Une fois Logan levé, Juliet se dirigea vers le tabouret, qu’elle alla ranger à sa place, revenant avec un balai en main. Elle esquissa un sourire amusé à la remarque du barbu, persuadée qu’elle n’avait pas coupé tant que ça, mais qu’il ne servait sans doute à rien d’épiloguer. La brune commença à balayer les cheveux coupés qui se trouvaient au sol, les rassemblant dans un petit tas, avant de s’arrêter pour relever les yeux vers Logan, qui la remerciait. Jules lui adressa un sourire sincère, avant de hausser une épaule : « -De rien. Ça m’a fait plaisir. » Oui, elle avait apprécié de passer un peu de temps avec lui, du temps où ils avaient pu avoir un semblant de discussion normale, où ils ne s’étaient pas sauté à la gorge pour tout, et rien.

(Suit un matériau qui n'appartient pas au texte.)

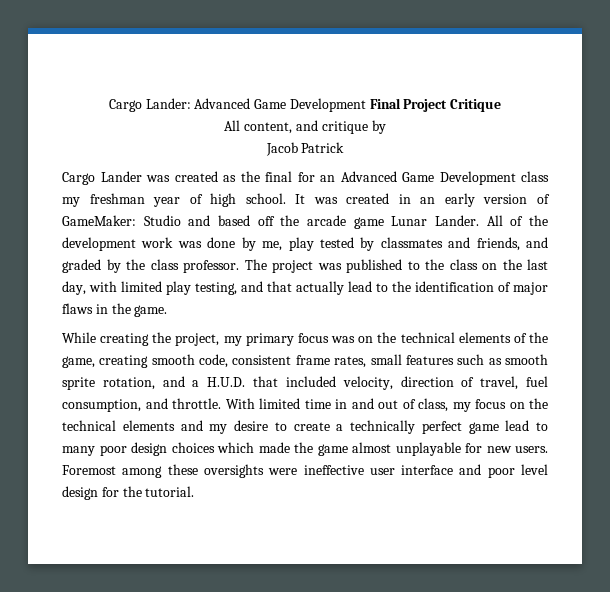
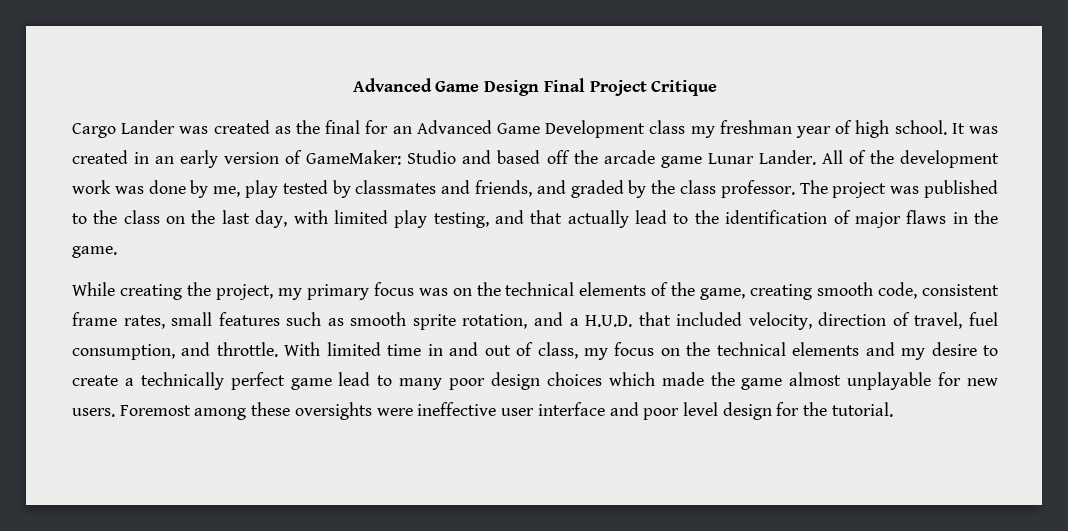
- Cargo Lander: Advanced Game Development Final Project Critique
+ Advanced Game Design Final Project Critique
- All content, and critique by
- Jacob Patrick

Laissant le mécano retourner auprès de la table basse, Juliet termina son petit tas de cheveux, avant de poser le balai contre le mur, au moment où il revenait vers elle. Il n’allait plus tarder à partir à présent, elle s’en doutait, si bien que la jeune femme ne fut pas vraiment étonnée lorsqu’il annonça qu’elle avait probablement assez vu sa tête pour la journée, et qu’il était temps pour lui de s’éclipser. La brune fut surprise de l’entendre dire qu’il avait trouvé ce petit moment sympa, mais elle n’en montra rien, tandis qu’elle hochait de la tête pour acquiescer ses propos. « -Reviens quand tu veux ! » Elle lui adressa un nouveau sourire avenant, avant de se raidir subitement en voyant Logan se rapprocher…sans doute un peu trop près. Juliet n’avait toujours pas réagi quand le visage du barbu se pencha légèrement vers elle, avant qu’il ne se recule précipitamment, tandis que la porte d’entrée s’ouvrait.

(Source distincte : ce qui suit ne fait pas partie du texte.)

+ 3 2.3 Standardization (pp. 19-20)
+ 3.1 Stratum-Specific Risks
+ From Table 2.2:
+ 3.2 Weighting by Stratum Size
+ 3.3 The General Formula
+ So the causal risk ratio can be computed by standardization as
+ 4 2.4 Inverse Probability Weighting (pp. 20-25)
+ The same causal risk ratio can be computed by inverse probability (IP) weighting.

Par réflexe, Jules fit un pas en arrière, avant de se tourner vers Maddie, qui faisait son apparition dans la maison. Ce fut suffisant pour que Logan prenne la poudre d’escampette et se sauve presque en courant, laissant les deux meilleures amies seules chez elles. La brune ne put retenir un sourire amusé à la remarque de la rouquine, se retenant de lui dire que comme bien souvent, elle se faisait seulement des idées. Au lieu de quoi, la jeune femme alla chercher la pelle et la balayette, et termina son brin de ménage, sentant le regard de la rousse suivre chacun de ses gestes. C’était comme si Juliet pouvait sentir la curiosité de l’ingénieur de là où elle était. Et sans que cela ne l’étonne vraiment, Maddie finit par craquer, la suppliant presque de lui raconter ce qu’elle avait loupé. Juliet lui offrit un sourire, avant de lever une épaule : « -Il est juste venu se faire couper les cheveux. » Elle n’avait pas parlé du portrait, qui avait pourtant semblé être le but premier de la visite du mécanicien, sans trop savoir pourquoi d’ailleurs. « -Et tu n’as rien interrompu du tout, on avait fini. » Rajouta Juliet bien vite, pour couper court aux scénarios que la rouquine pouvait être en train de s’imaginer. Elle la fixa pendant quelques secondes, avant de se diriger vers elle, et de la prendre rapidement dans ses bras, sans se donner le temps d’y réfléchir. L’étreinte fut brève, et lorsque Juliet se recula finalement, elle adressa un petit sourire à son amie de toujours : « -Je suis contente que tu sois rentrée. Y’a de la téquila sur la table, et une boîte de chocolats dans la cuisine. Hésite pas à te servir ! » Elle connaissait la passion de Maddie pour le chocolat, la même que celle de Juliet. Après un dernier regard pour la rouquine, la jeune femme ramassa tout son bazar, ce dont elle s’était servie pour faire le dessin de Logan, ainsi que pour lui couper les cheveux, et elle remonta à l’étage, entreprenant de tout ranger. Les choses semblaient en train de s’arranger entre la brune et Maddie, mais aussi entre elle et Logan, et Juliet n’était pas certaine que la journée aurait pu être meilleure.